**** Given records ****

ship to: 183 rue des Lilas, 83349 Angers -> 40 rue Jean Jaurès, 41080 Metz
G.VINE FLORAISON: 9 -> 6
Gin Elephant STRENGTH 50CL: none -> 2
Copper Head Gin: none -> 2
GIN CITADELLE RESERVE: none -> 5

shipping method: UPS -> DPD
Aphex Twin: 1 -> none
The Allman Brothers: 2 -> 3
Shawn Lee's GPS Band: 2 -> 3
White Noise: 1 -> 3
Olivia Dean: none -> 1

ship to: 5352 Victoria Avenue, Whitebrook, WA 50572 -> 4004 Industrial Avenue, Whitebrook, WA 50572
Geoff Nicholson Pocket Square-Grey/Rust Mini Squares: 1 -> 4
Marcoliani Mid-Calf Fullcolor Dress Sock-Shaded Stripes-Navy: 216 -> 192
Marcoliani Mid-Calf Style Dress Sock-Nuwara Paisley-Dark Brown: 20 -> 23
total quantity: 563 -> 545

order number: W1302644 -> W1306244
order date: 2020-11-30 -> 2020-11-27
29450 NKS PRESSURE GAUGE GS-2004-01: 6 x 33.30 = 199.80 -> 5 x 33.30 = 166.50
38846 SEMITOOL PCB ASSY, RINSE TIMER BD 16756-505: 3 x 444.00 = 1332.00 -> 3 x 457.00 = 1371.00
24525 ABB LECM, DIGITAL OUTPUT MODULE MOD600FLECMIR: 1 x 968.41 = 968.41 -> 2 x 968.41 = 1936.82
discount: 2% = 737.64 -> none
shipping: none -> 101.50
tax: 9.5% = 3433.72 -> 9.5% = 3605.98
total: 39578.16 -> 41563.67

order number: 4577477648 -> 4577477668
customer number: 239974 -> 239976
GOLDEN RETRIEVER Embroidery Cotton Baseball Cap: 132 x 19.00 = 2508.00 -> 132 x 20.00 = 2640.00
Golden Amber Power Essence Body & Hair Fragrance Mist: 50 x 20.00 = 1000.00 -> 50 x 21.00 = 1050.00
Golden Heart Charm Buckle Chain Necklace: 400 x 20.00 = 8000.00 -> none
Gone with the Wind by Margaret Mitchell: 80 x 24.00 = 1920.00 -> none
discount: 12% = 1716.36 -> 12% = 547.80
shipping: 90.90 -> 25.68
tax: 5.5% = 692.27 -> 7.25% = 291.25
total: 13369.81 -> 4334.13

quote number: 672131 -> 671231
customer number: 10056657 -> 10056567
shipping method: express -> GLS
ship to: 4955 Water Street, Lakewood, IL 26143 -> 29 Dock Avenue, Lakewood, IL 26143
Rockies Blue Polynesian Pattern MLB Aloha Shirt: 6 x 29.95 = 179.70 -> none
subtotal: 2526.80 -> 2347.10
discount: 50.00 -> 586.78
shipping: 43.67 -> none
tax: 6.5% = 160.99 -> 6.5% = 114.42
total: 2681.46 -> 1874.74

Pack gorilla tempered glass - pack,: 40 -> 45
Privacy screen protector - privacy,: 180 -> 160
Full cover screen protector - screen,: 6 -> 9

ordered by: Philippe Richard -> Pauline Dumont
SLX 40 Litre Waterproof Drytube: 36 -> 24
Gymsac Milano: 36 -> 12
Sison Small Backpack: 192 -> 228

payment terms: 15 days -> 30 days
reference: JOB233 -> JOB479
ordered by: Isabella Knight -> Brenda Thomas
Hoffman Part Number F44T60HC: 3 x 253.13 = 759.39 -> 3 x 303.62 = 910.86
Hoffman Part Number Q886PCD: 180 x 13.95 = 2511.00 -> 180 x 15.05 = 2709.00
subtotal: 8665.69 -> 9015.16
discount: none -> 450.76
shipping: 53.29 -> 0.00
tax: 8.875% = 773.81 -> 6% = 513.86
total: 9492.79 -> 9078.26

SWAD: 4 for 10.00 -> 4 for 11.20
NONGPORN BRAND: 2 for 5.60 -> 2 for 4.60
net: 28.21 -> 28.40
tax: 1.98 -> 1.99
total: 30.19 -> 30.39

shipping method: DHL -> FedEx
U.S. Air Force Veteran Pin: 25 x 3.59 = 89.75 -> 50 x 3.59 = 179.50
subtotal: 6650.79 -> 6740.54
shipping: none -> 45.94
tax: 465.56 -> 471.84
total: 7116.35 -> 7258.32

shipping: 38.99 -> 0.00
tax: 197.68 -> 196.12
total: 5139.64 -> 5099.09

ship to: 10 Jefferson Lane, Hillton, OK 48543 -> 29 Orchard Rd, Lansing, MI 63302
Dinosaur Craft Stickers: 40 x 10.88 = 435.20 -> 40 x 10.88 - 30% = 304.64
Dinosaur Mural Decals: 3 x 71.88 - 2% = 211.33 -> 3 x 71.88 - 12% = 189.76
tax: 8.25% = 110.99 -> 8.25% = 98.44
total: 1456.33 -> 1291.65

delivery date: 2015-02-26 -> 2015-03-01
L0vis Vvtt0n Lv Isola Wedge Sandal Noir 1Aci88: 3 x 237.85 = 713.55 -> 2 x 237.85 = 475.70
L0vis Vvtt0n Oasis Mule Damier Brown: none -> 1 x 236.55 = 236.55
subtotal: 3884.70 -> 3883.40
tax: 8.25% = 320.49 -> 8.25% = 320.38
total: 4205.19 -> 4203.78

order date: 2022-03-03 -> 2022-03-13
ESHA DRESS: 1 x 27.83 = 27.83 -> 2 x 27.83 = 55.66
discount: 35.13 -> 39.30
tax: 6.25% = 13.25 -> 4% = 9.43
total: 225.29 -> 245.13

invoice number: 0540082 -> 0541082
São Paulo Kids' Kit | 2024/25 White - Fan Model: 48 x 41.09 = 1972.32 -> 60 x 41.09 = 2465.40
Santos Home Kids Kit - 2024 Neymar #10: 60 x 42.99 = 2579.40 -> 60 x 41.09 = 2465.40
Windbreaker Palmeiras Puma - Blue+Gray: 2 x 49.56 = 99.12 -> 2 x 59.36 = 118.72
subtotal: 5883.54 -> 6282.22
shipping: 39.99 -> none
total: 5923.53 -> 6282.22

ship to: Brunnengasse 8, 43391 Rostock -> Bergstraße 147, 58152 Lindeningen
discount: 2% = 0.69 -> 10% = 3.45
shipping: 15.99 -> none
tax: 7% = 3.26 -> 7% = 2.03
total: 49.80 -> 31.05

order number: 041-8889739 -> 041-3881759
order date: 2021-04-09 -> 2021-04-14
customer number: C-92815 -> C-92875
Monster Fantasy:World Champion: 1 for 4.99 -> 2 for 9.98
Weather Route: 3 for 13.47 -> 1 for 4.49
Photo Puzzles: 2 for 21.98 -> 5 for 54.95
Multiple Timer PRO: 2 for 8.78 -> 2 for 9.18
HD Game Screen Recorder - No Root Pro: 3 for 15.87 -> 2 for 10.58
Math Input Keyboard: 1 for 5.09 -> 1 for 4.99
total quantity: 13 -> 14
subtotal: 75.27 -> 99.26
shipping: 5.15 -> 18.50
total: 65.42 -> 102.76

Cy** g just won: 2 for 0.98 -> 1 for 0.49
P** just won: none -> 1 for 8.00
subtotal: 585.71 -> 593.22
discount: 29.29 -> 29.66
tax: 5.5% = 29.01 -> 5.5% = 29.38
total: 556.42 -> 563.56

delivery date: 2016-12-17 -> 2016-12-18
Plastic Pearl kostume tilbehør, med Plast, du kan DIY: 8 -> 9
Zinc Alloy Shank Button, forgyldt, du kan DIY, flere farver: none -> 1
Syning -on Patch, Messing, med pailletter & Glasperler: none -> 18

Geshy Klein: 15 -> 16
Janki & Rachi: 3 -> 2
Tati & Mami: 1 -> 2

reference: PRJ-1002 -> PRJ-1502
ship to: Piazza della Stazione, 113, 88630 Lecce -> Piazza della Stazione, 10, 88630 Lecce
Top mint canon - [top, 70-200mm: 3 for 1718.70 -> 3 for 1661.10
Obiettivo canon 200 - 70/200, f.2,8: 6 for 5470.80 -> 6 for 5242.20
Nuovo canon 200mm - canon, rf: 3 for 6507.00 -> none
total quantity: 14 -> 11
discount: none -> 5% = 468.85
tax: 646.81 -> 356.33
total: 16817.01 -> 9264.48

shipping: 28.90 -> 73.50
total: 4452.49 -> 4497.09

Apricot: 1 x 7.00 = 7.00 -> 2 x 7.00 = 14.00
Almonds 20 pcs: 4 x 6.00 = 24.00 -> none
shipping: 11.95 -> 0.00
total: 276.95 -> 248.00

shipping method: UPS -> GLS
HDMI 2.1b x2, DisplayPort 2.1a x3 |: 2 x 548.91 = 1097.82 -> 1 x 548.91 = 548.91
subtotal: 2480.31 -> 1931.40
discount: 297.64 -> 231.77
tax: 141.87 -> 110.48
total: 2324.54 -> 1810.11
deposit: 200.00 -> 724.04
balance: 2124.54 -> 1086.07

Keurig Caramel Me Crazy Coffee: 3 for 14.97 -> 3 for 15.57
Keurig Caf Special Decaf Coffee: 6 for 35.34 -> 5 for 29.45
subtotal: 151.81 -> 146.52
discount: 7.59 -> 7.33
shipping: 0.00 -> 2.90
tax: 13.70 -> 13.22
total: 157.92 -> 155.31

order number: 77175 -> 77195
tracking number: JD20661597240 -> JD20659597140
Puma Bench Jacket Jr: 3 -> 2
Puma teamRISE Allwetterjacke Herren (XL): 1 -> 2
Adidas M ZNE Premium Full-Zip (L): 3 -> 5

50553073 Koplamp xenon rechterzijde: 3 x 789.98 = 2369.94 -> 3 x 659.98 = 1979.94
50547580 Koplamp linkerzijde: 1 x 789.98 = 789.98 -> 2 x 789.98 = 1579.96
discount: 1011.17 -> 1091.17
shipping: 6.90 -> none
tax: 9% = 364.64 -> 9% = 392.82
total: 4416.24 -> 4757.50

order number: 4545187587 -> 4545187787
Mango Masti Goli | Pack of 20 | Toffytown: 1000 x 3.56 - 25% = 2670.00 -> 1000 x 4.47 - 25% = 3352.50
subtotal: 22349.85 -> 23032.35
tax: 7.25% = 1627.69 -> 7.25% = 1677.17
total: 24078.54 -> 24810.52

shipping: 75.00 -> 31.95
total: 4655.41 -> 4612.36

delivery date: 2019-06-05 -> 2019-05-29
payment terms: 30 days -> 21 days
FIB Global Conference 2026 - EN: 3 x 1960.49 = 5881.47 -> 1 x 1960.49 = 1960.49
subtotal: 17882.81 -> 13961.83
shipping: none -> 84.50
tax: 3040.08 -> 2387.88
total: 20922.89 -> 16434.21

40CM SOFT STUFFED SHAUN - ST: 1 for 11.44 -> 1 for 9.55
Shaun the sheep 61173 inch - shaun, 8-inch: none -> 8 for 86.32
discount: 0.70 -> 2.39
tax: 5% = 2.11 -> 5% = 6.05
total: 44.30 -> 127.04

****

#### Task to carry out
Using the listing, copy every line where the word "customer" shows up.

#### Result of the task
customer number: 239974 -> 239976
customer number: 10056657 -> 10056567
customer number: C-92815 -> C-92875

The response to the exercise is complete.